Dickey’s forays into history and the paranormal have gone beyond the literary. During the all-too-brief existence of the Morbid Anatomy Museum, Dickey was part of the group that put the physical space together. The museum, an extension of founder Joanna Ebenstein’s work at — to quote their website — “the interstices of art and medicine, death and culture,” occupied a space in Gowanus, Brooklyn from 2014 to 2016. (Morbid Anatomy itself lives on online and via a series of pop-up events.) Dickey speaks highly of Ebenstein’s work “[opening] up that space to talk about death and dying and burial and morbidity and Gothic stuff and the various other things that came to be associated with Morbid Anatomy. ”
Morbid Anatomy also allowed Dickey to grow as a writer. “Through her lecture series, that gave me a space to kind of experiment with ideas and present things before I wrote them up as a means of testing out different approaches and different ideas,” he says. “So, yeah, wonderful experience.”
Just as the Morbid Anatomy Museum created a sense of community for those with a penchant for the macabre, so too has Dickey emerged as one of several writers blending rigorous nonfiction with tales of the strange and uncanny.
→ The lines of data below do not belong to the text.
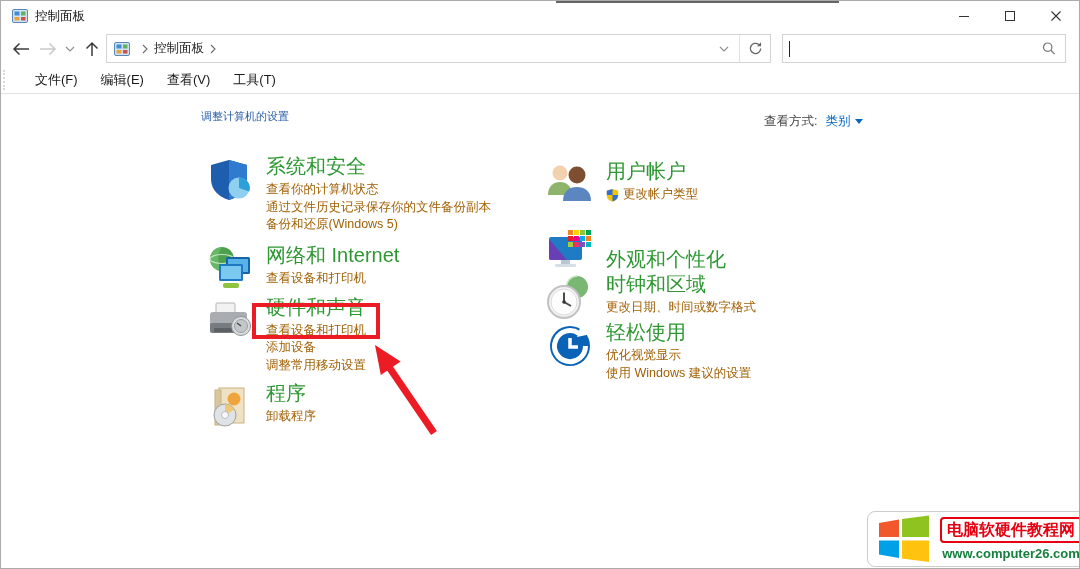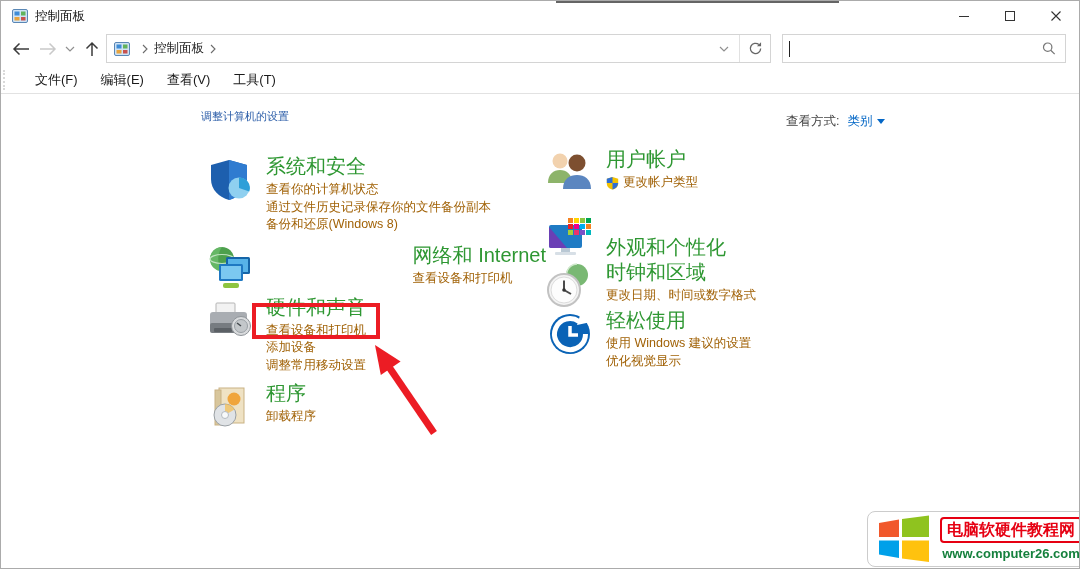--- a/index.html
+++ b/index.html
@@ -39,38 +39,38 @@
 
   
   .menubar { position:absolute; left:0; top:65px; width:100%; height:28px;
              border-bottom:1px solid #e2e2e2; display:flex; align-items:center; padding-left:30px; }
   .menubar .grip { position:absolute; left:2px; top:4px; height:20px; width:2px;
                    border-left:2px dotted #d9d9d9; }
   .menu-item { font-size:13px; color:#1a1a1a; margin-right:15px; padding:3px 4px; cursor:default; }
 
   
   .page-heading { position:absolute; left:200px; top:108px; font-size:11px; color:#2b5da8; }
-  .view-by { position:absolute; left:785px; top:112px; font-size:12.5px; display:flex; align-items:center; }
+  .view-by { position:absolute; left:763px; top:112px; font-size:12.5px; display:flex; align-items:center; }
   .view-by .vb-label { color:#444; margin-right:8px; }
   .view-by .vb-value { color:#0467c6; cursor:pointer; display:flex; align-items:center; }
   .view-by .tri { width:0; height:0; border-left:4px solid transparent; border-right:4px solid transparent;
                   border-top:5px solid #0467c6; margin-left:5px; display:inline-block; }
 
   .col { position:absolute; width:340px; }
   .col-left  { left:205px; top:155px; }
-  .col-right { left:545px; top:148px; }
+  .col-right { left:545px; top:160px; }
   .section { display:flex; }
   .section .cat-icon { width:48px; height:48px; flex:0 0 48px; margin-right:12px; }
   .cat-title { font-size:20px; line-height:20px; margin-bottom:5px; color:#2e9732; cursor:pointer; white-space:nowrap; }
   .cat-link { display:flex; align-items:center; font-size:12.5px; line-height:17.5px; color:#a16207;
               cursor:pointer; white-space:nowrap; text-decoration:none; }
   .cat-link .shield { display:inline-flex; margin-right:4px; }
   
   .col-left  .section:nth-child(1){ margin-bottom:11px; }
-  .col-left  .section:nth-child(2){ margin-bottom:4px;justify-content:space-between; }
+  .col-left  .section:nth-child(2){ margin-bottom:4px; }
   .col-left  .section:nth-child(3){ margin-bottom:9px; }
   .col-right .section:nth-child(1){ margin-bottom:16px; }
 
   
   .highlight-box { position:absolute; left:251px; top:302px; width:128px; height:36px;
                    border:4px solid #ec1c24; background:transparent; z-index:5; }
   .annot-arrow { position:absolute; left:355px; top:333px; z-index:5; }
 
   
   .watermark { position:absolute; left:866px; top:510px; height:56px; display:flex; align-items:center;
@@ -211,21 +211,21 @@
           </svg></span>
         <div>
           <div class="cat-title">系统和安全</div>
           <a class="cat-link">
             <span>查看你的计算机状态</span>
           </a>
           <a class="cat-link">
             <span>通过文件历史记录保存你的文件备份副本</span>
           </a>
           <a class="cat-link">
-            <span>备份和还原(Windows 8)</span>
+            <span>备份和还原(Windows 5)</span>
           </a>
         </div>
       </div>
       <div class="section">
         <span class="cat-icon"><svg viewBox="0 0 48 48" width="48" height="48">
             <circle cx="16" cy="14" r="12" fill="#4da04d"></circle>
             <path d="M16 2a12 12 0 0 0 0 24c-5-7-5-17 0-24z" fill="#6fc06f" opacity=".7"></path>
             <ellipse cx="16" cy="14" rx="12" ry="4.5" fill="none" stroke="#bfe3bf" stroke-width="1.2"></ellipse>
             <rect x="20" y="12" width="24" height="17" rx="1.5" fill="#1565a8"></rect>
             <rect x="22" y="14" width="20" height="13" fill="#57b3e8"></rect>
@@ -347,24 +347,24 @@
       <div class="section">
         <span class="cat-icon"><svg viewBox="0 0 48 48" width="48" height="48">
             <circle cx="24" cy="24" r="20" fill="#0a63b6"></circle>
             <path d="M33 11.5A15.5 15.5 0 1 0 39.5 24" fill="none" stroke="#fff" stroke-width="5"></path>
             <polygon points="31,15 45,12 35,2.5" fill="#fff"></polygon>
             <path d="M24 16v9h8" fill="none" stroke="#fff" stroke-width="3.5"></path>
           </svg></span>
         <div>
           <div class="cat-title">轻松使用</div>
           <a class="cat-link">
+            <span>优化视觉显示</span>
+          </a>
+          <a class="cat-link">
             <span>使用 Windows 建议的设置</span>
-          </a>
-          <a class="cat-link">
-            <span>优化视觉显示</span>
           </a>
         </div>
       </div>
     </div>
 
   <div class="highlight-box"></div>
   <svg class="annot-arrow" width="90" height="105" viewBox="0 0 90 105">
     <polygon points="19,11 44.6,27.5 24.8,40.9" fill="#ec1c24"></polygon>
     <line x1="33" y1="33" x2="78" y2="99" stroke="#ec1c24" stroke-width="7"></line>
   </svg>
Jennifer Percy’s Demon Camp: The Strange and Terrible Saga of a Soldier’s Return from War grapples with PTSD in the form of a veteran convinced he’s possessed by a demon. B.J. Hollars’s Midwestern Strange: Hunting Monsters, Martians, and the Weird in Flyover Country takes a region-specific snapshot of bizarre phenomena. And InsideHook contributor Mira Ptacin’s The In-Betweens: The Spiritualists, Mediums, and Legends of Camp Etna offers a history of the Spiritualist movement in the United States which could be embraced by skeptics and believers alike.
In a 1996 episode of The X-Files titled “Jose Chung’s ‘From Outer Space,” the title character — a best-selling author — quips that he’s created a new genre: nonfiction science fiction. What was the stuff of absurdist comedy several decades ago has now become a reality: The Unidentified would certainly fit the phrase that a fictional author coined 24 years ago.
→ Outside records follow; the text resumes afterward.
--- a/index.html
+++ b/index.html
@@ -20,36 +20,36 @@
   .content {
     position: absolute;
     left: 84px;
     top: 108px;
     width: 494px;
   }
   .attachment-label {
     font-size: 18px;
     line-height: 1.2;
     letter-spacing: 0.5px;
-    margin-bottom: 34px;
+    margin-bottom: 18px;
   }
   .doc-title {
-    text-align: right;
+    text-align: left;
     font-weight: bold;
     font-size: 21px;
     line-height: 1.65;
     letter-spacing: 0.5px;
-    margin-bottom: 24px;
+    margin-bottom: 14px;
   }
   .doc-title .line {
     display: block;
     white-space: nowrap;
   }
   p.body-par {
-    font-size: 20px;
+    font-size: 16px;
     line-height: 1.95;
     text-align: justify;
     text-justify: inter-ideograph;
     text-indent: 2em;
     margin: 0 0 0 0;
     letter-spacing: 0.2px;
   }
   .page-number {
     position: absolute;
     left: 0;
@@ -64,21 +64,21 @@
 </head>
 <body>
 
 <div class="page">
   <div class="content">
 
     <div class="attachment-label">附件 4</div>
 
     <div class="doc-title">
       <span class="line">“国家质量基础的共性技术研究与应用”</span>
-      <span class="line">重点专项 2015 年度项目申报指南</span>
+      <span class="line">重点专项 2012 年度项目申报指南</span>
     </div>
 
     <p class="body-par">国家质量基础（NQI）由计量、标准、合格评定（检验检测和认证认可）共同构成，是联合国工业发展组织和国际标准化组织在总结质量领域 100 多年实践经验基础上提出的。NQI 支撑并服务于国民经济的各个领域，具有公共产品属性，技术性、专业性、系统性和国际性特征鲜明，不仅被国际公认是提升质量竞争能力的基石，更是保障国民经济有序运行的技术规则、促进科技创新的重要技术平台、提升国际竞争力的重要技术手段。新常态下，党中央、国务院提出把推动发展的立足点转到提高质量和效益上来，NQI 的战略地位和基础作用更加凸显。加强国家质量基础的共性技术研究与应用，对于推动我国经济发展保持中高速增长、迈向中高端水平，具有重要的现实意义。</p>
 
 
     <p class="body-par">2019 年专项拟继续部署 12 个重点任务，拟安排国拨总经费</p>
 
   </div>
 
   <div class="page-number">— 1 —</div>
And for all that there’s an element of skepticism to many of the segments of Dickey’s work, he also brings up a few things that can’t be readily debunked — including a sighting of giant birds in Lawndale, Illinois in 1977.
“I don’t know what happened in Lawndale, Illinois in May of 1977,” Dickey says. “I don’t have a good answer for that.” Perhaps, then, there is room for the truly strange and miraculous even after other strange tales and theories have been debunked. It’s a sentiment that Dickey endorses.
“Keeping open that possibility that there might be things that defy the explanation, I think, is fine and healthy,” he says.